Metadata Generation/Translation
A key motivating use case for SAM's metadata generation/translation
capabilities is allowing two existing, independent DAV-based applications to
interact. The assumption is that SAM will be used to 'match' the applications'
data models, without requiring any changes to the applications themselves.
Supporting the general case is an intractable problem. However, there are a
variety of importnant classes of application integration whose solution
is simpler and of significant value in creating scientific computing
environments, portals, collaboratories, etc. Two of the most important classes
are applications that work on orthogonal aspects of data and applications that
maintain 'data-flow' relationships between them. The first case might include
pedigree, annotation/notebook, accounting, classification, search, and other
applications, while the latter case might include a computational code and
associated post-processors and analysis applications.
In both cases, the use pattern is for applications to append additional
metadata and/or create derived data sets, treating information stored by other
applications as input/read-only. The requirement for integration then becomes a
requirement to support the creation of metadata in the schema of one application
given relevant information in metadata in a different schema (created by a different application)

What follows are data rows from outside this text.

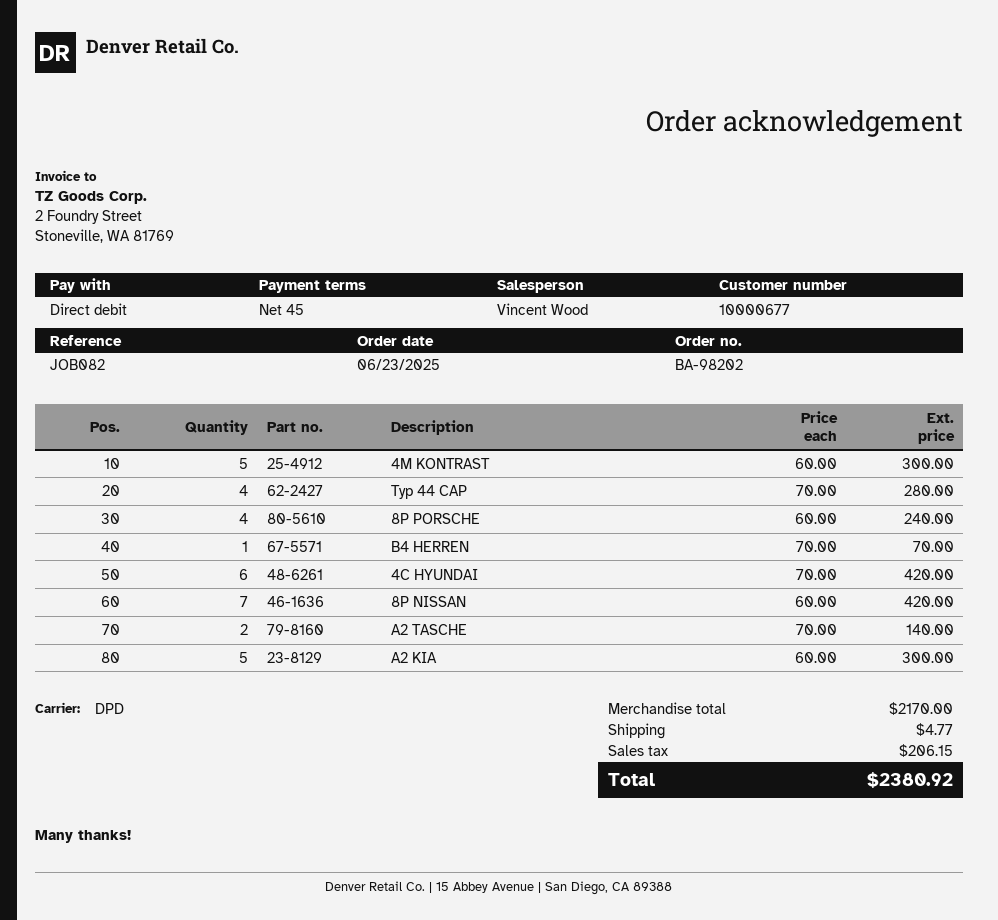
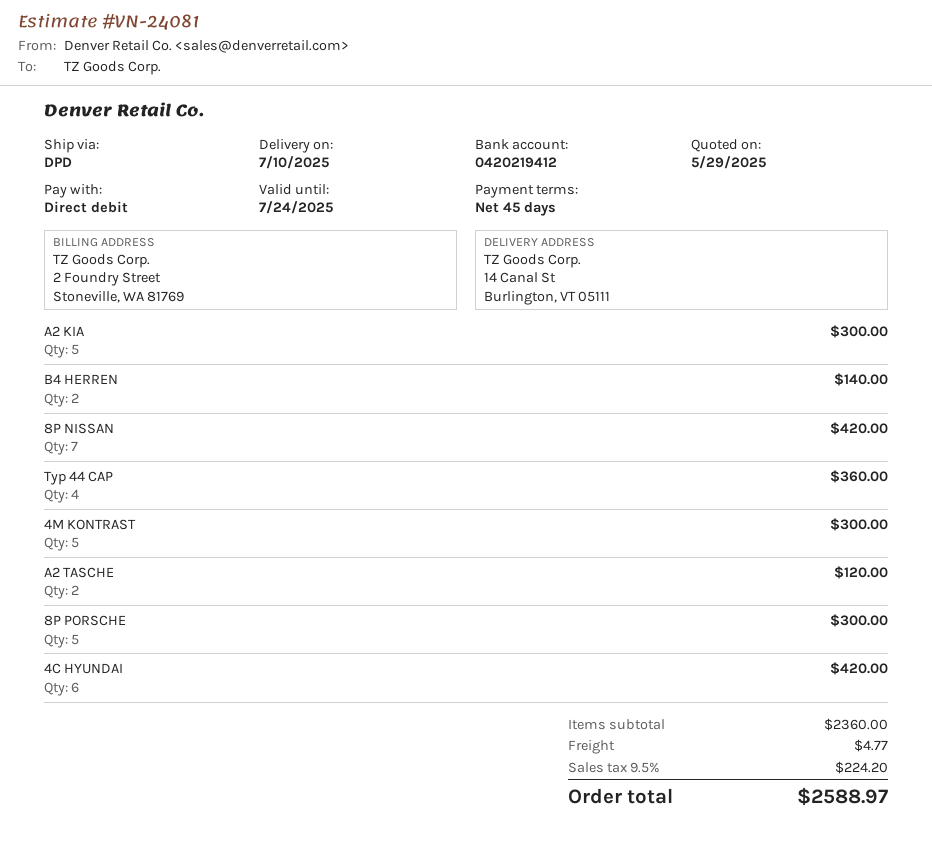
Typ 44 CAP: 4 for 280.00 -> 4 for 360.00
8P PORSCHE: 4 for 240.00 -> 5 for 300.00
B4 HERREN: 1 for 70.00 -> 2 for 140.00
A2 TASCHE: 2 for 140.00 -> 2 for 120.00
subtotal: 2170.00 -> 2360.00
tax: 206.15 -> 224.20
total: 2380.92 -> 2588.97

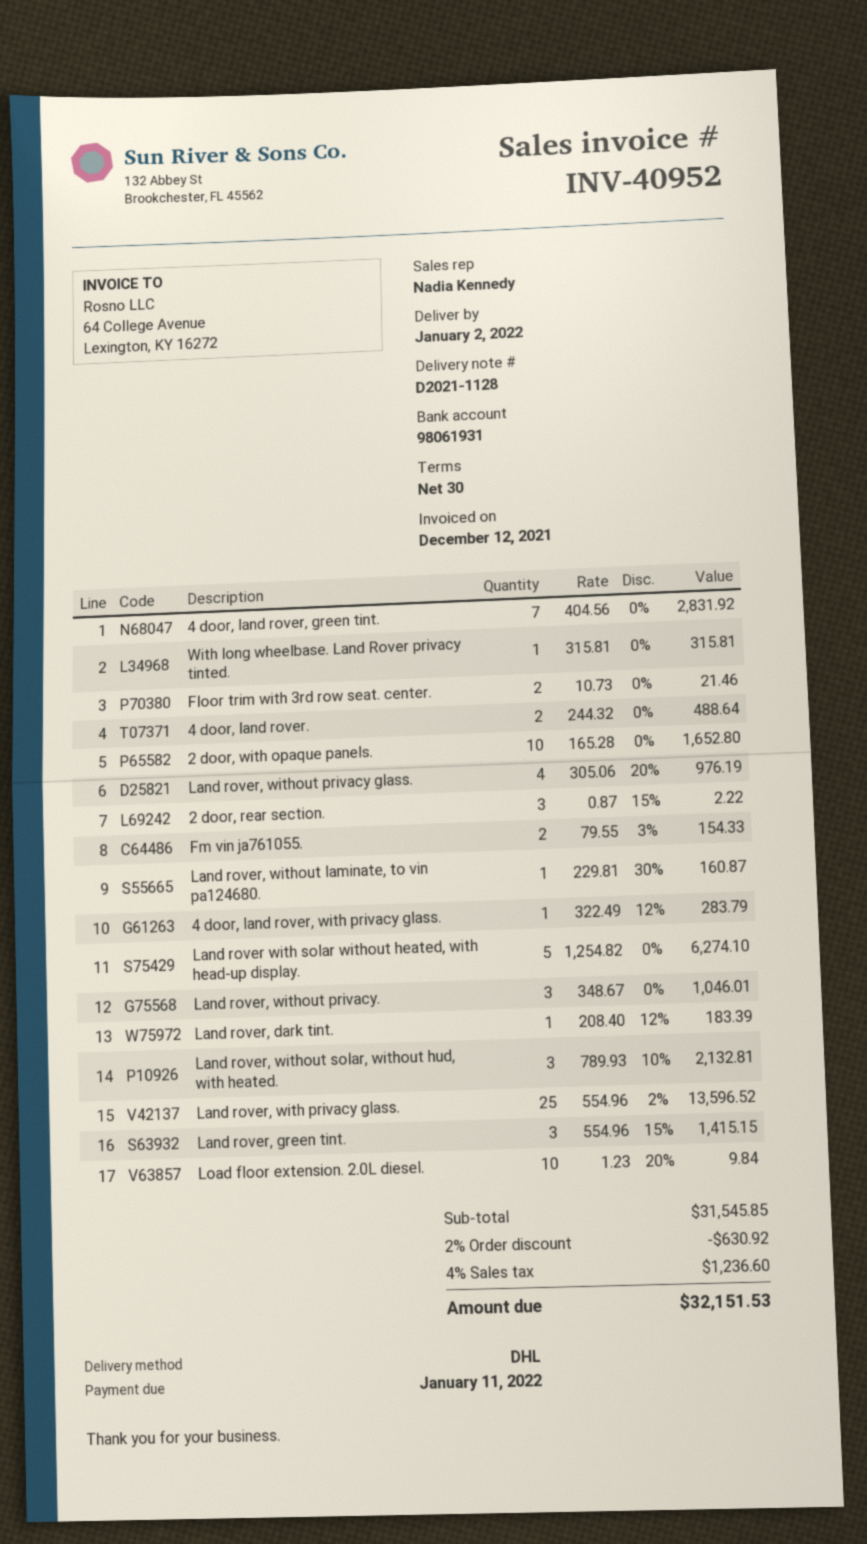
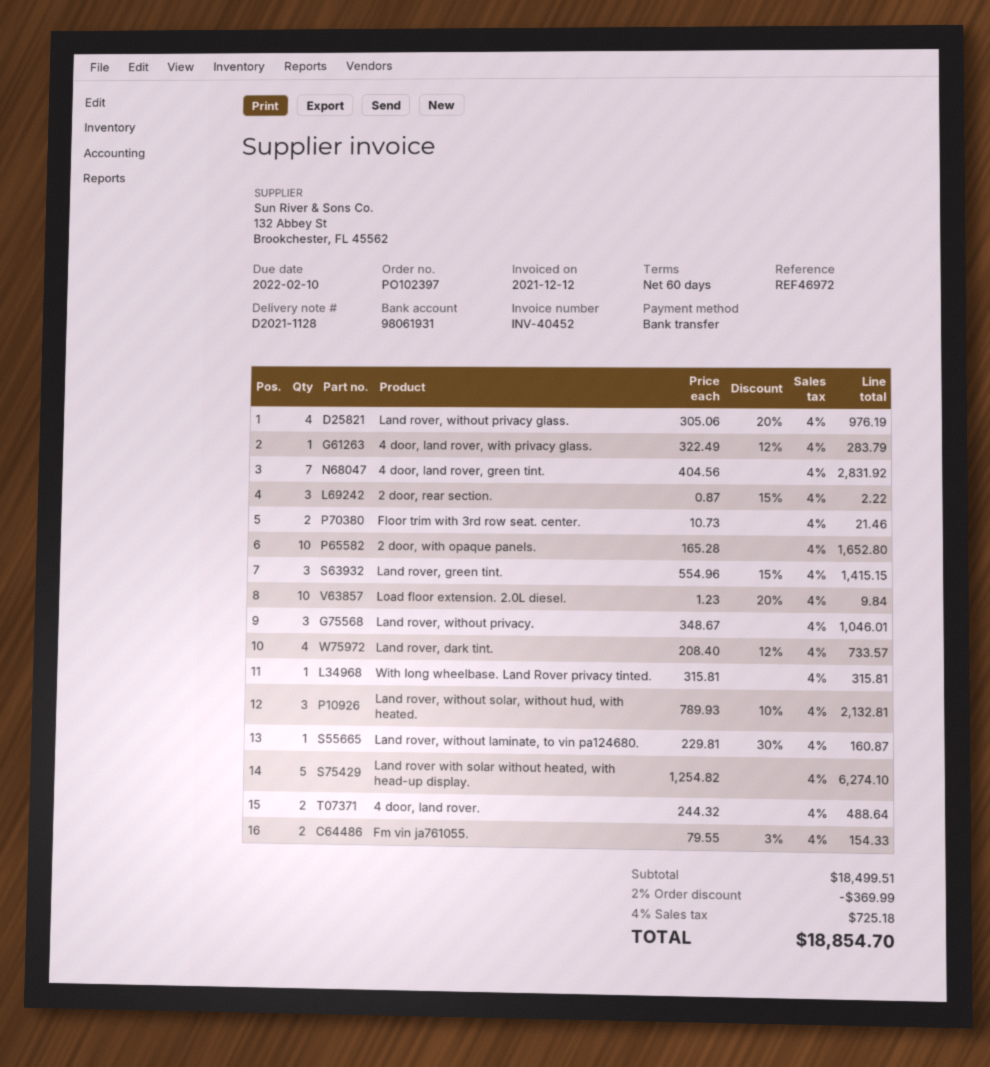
invoice number: INV-40952 -> INV-40452
payment terms: 30 days -> 60 days
due date: 2022-01-11 -> 2022-02-10
Land rover, dark tint.: 1 x 208.40 - 12% = 183.39 -> 4 x 208.40 - 12% = 733.57
Land rover, with privacy glass.: 25 x 554.96 - 2% = 13596.52 -> none
subtotal: 31545.85 -> 18499.51
discount: 2% = 630.92 -> 2% = 369.99
tax: 4% = 1236.60 -> 4% = 725.18
total: 32151.53 -> 18854.70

or in the body of the data itself).
This is the initial functionality SAM will create - the ability to generate
new properties from existing properties and/or information in the data/document
itself [MMS_3.1,MMS_3.2].
Such derived properties will be read-only to start, until we have a
better idea what the write semantics should be (write to the new name and break
the translation link, modify the original property, allow user configuration of
which action occurs, etc.). Since properties are text/XML, a language such as XSLT
provides significant functionality for deriving new properties from existing ones.
Similarly, XSLT would allow derivation of new properties from XML-encoded data/
documents. To support creation of new properties from ascii/binary data,
the Binary Format Description (BFD) language can be used to automatically
encode data as XML (based on a BFD description of the data's format), at which
point XSLT can again be used. For both of these languages, the description of how
new properties should be generated is encoded in an XML-based document and can
be executed by a generic processing engine. This is an important advantage for use
in a middleware system where executing user-submitted binary code would be a
security risk.
Thus, we plan to incorporate XSLT and BFD based
mechanisms as the initial metadata generation functionality in SAM. Users with
appropriate permissions will be able to upload XSLT and BFD documents to SAM and
specify that they be applied over a specified scope. Initially, metadata generation
will be applied whenever the specified source property exists, or when the mime-type
of the data matches that specified in the generator. We will investigate the utility
of limiting generators based on user identity, sub-trees of the URL space managed
by the SAM instance, etc. [MMS_3.4] Since
there are a variety of use cases in which metadata generation would require a
complex calculation or the use of an external look-up table, we also plan to define a
generic metadata generation interface. This interface, which we will use to
incorporate XSLT and BFD-based mechanisms, could eventually be used to add support
for running user's Java code (in an appropriate sand-box), or to call out to external
metadata generation web services [MMS_3.5].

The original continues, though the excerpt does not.